Note

This is a static copy of a Jupyter notebook.

You can access a live version allowing you to modify and execute the code using Binder.

6.1. Series: Introduction

6.1.1. Introduction

Putting data into a python list allowed us to manipulate the data in the list to quickly do things like:

  • sort the list to change the order of the items

  • index the list to get a single item

  • slice the list to get some subset of items

We are now going to start working with a Python library called Pandas. Pandas is a library that allows us to work with lots of data in some pretty sophisticated ways. The first part of Pandas that we are going to learn is the Pandas series. A Pandas series has a lot in common with a Python list and, in its most basic form, a series will behave almost exactly like a list. Like a list, a series can hold data of different types, it can be indexed, and it can be sliced. However, a series can do something a list can’t. We will explore a few of these things in this course, but there’s also a lot we are not going to cover. If you get interested, the Pandas documentation covers the wide variety of methods available for Series objects.

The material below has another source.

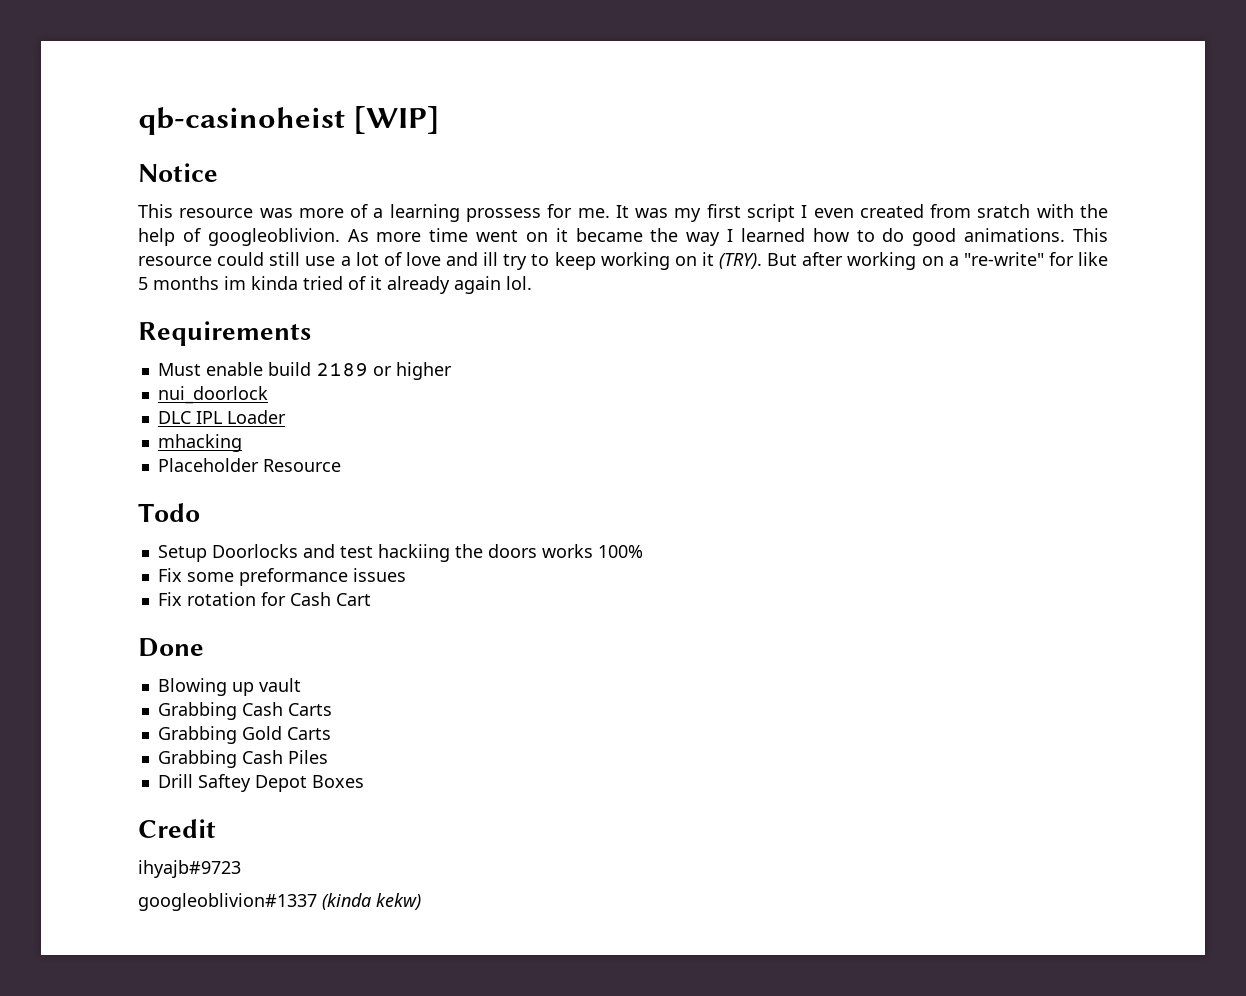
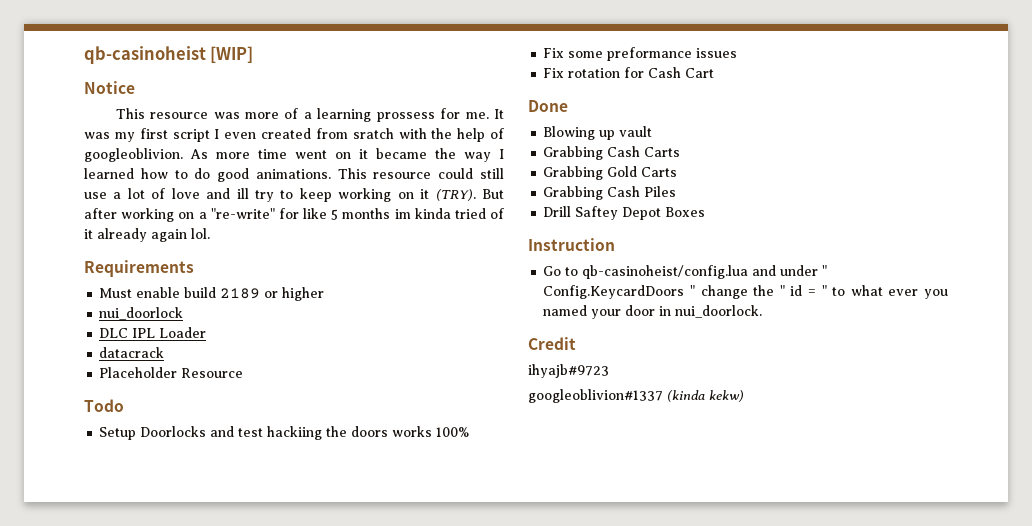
- mhacking
+ datacrack
+ Instruction
+ Go to qb-casinoheist/config.lua and under " Config.KeycardDoors " change the " id = " to what ever you named your door in nui_doorlock.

6.1.2. Installing and Importing Pandas

Pandas is not part of Python’s standard library. Before we can use the Pandas library, we may need to install it. If you are using Google Colab or an Anaconda installation, Pandas has already been installed for you, and you can skip to the import below. Otherwise, Pandas instructions for installing Pandas can be found here.

Once Pandas has been installed, we can import it. By convention, Pandas is typically imported with the alias pd.

# imports
import pandas as pd

6.1.3. Creating and Copying Series

6.1.3.1. Creating Empty Series

To create a new series, we can use the pd.Series method. When we create the series, Pandas would like to know what kind of data we intend to store in the series. We could specify integers, dtype='Int64', strings, 'dtype='string', and other things. If we want to mix data types within the series, we can specify ‘object’ as the data type using the dtype='object' argument.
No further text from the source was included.